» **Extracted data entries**
- - - - - - -

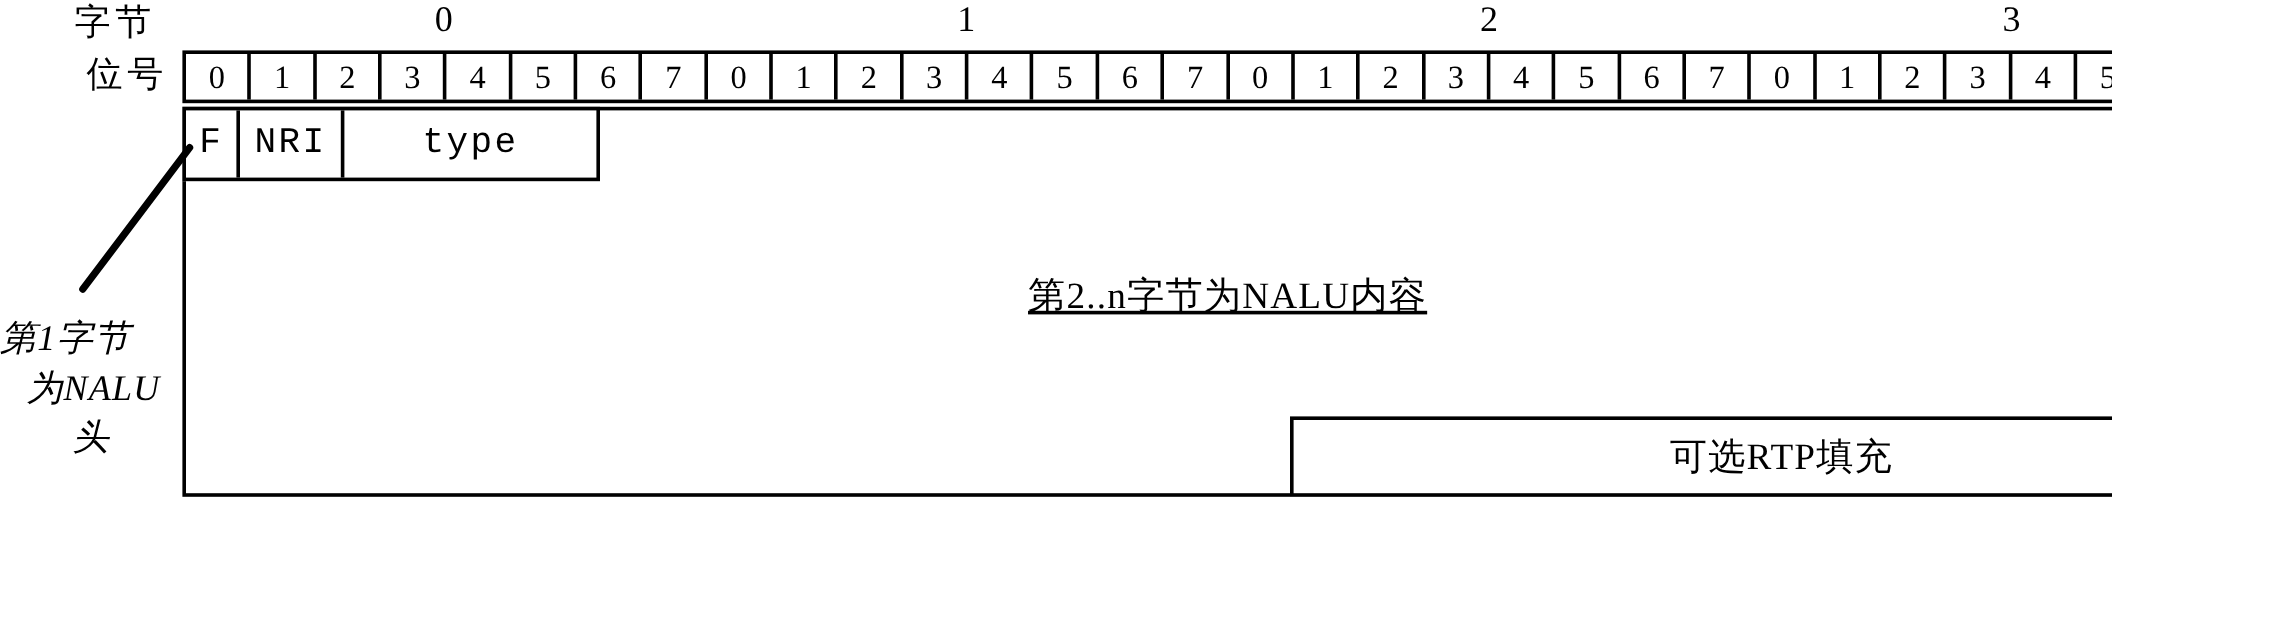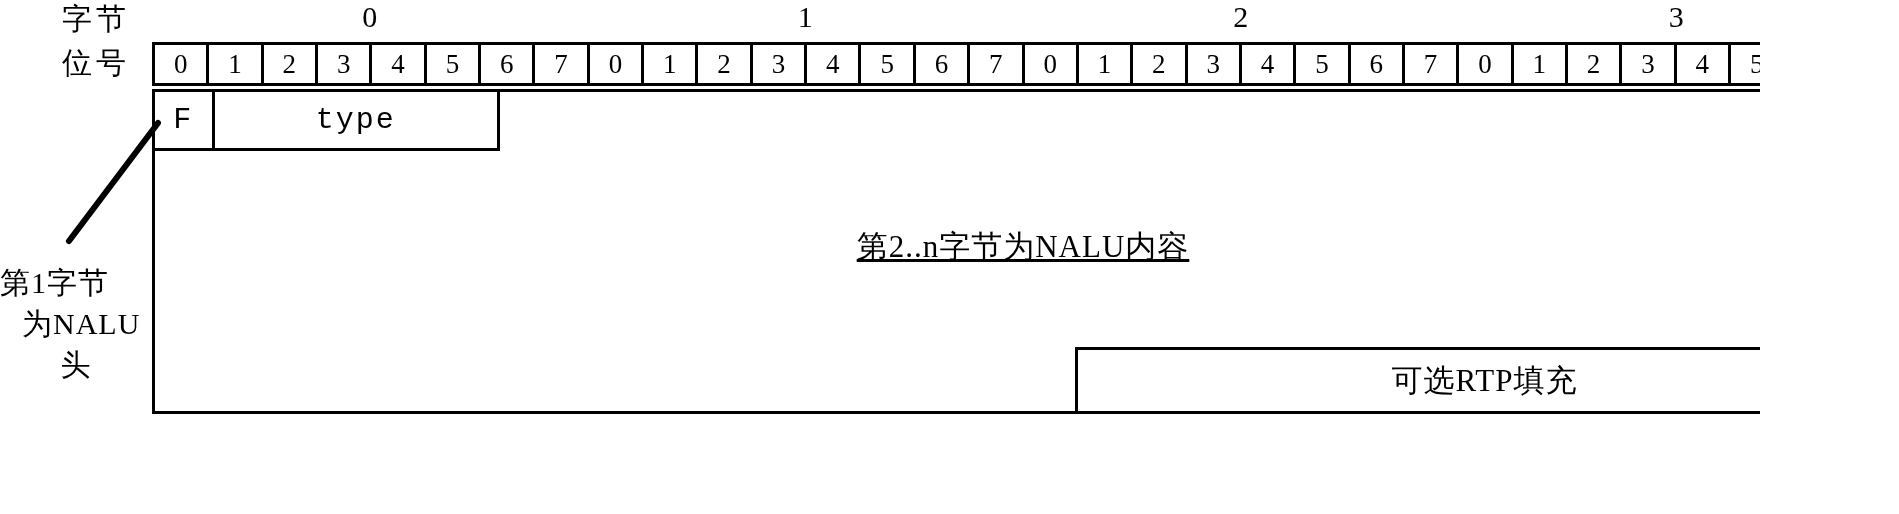--- a/index.html
+++ b/index.html
@@ -29,7 +29,7 @@
     font-family: "Liberation Serif", "DejaVu Serif", serif;
   }
   #byte-axis-label { left: 62px; top: 2px; }
-  #bit-axis-label  { left: 62px; top: 46px; }
+  #bit-axis-label  { left: 72px; top: 46px; }
 
   
   #byte-numbers {

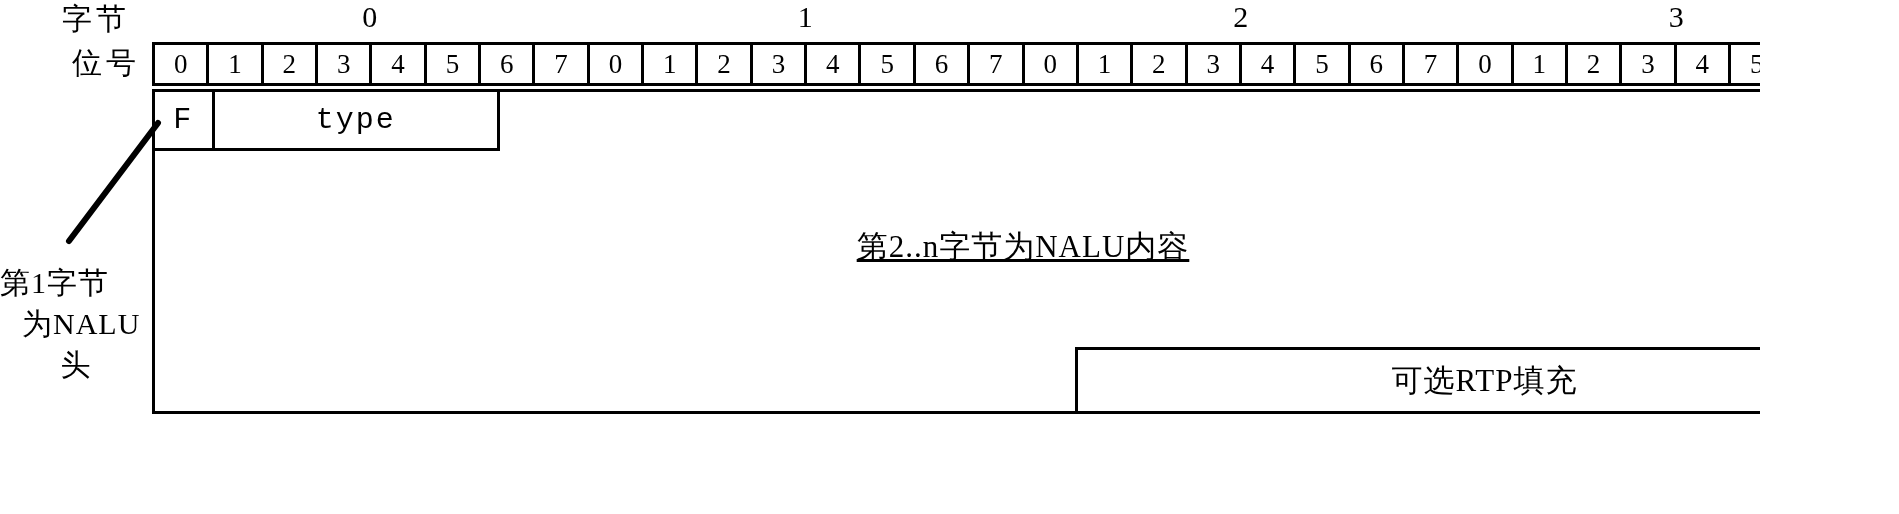--- a/index.html
+++ b/index.html
@@ -221,6 +221,7 @@
 
   <div id="nalu-header-row">
       <div class="hdr-field span-1">F</div>
+      <div class="hdr-field span-2">NRI</div>
       <div class="hdr-field span-5">type</div>
     </div>
 

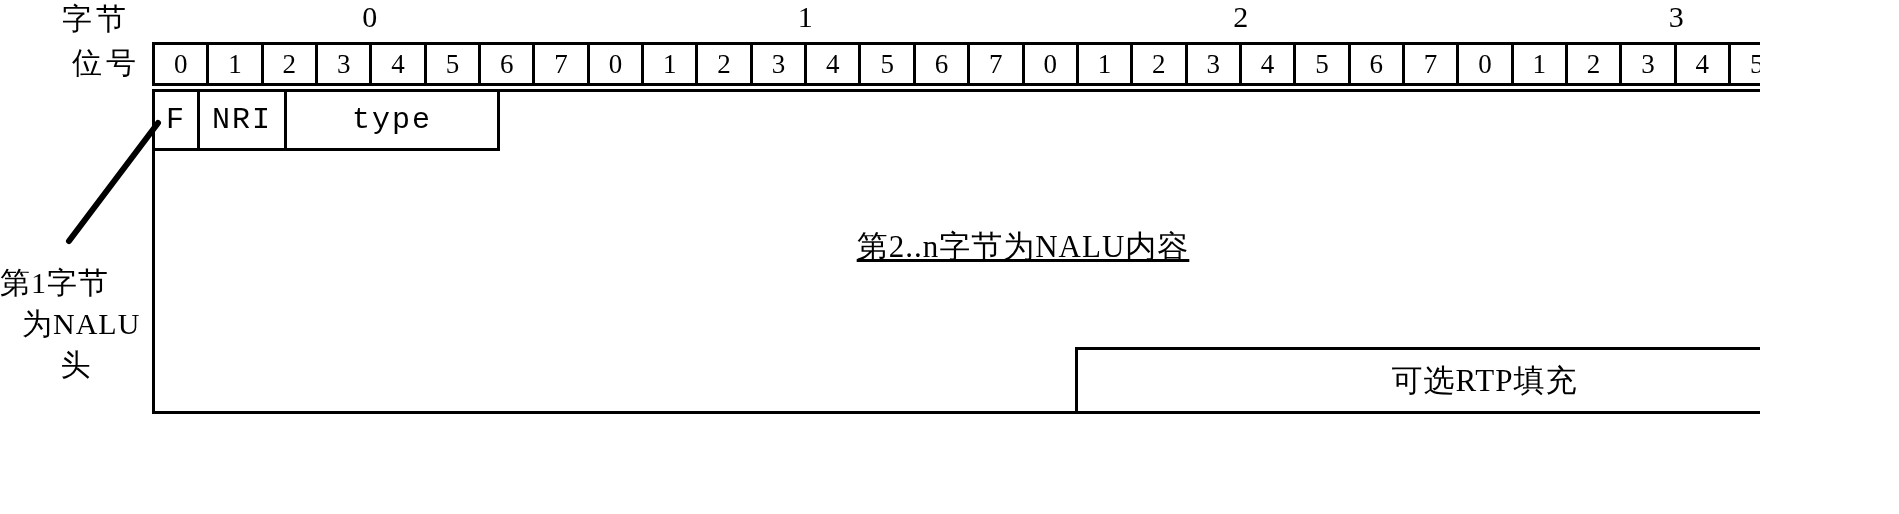--- a/index.html
+++ b/index.html
@@ -161,6 +161,7 @@
     font-size: 30px;
     line-height: 41px;
     letter-spacing: 1px;
+    font-style: italic;
   }
   #nalu-head-note .note-line-1 { text-align: left;   white-space: nowrap; }
   #nalu-head-note .note-line-2 { text-align: left;   white-space: nowrap; padding-left: 22px; }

- - - - - - -

» **What to do**
Transcribe the records word for word and include no pictures.

» **Written answer**
--- a/index.html
+++ b/index.html
@@ -29,7 +29,7 @@
     font-family: "Liberation Serif", "DejaVu Serif", serif;
   }
   #byte-axis-label { left: 62px; top: 2px; }
-  #bit-axis-label  { left: 62px; top: 46px; }
+  #bit-axis-label  { left: 72px; top: 46px; }
 
   
   #byte-numbers {

--- a/index.html
+++ b/index.html
@@ -221,6 +221,7 @@
 
   <div id="nalu-header-row">
       <div class="hdr-field span-1">F</div>
+      <div class="hdr-field span-2">NRI</div>
       <div class="hdr-field span-5">type</div>
     </div>
 

--- a/index.html
+++ b/index.html
@@ -161,6 +161,7 @@
     font-size: 30px;
     line-height: 41px;
     letter-spacing: 1px;
+    font-style: italic;
   }
   #nalu-head-note .note-line-1 { text-align: left;   white-space: nowrap; }
   #nalu-head-note .note-line-2 { text-align: left;   white-space: nowrap; padding-left: 22px; }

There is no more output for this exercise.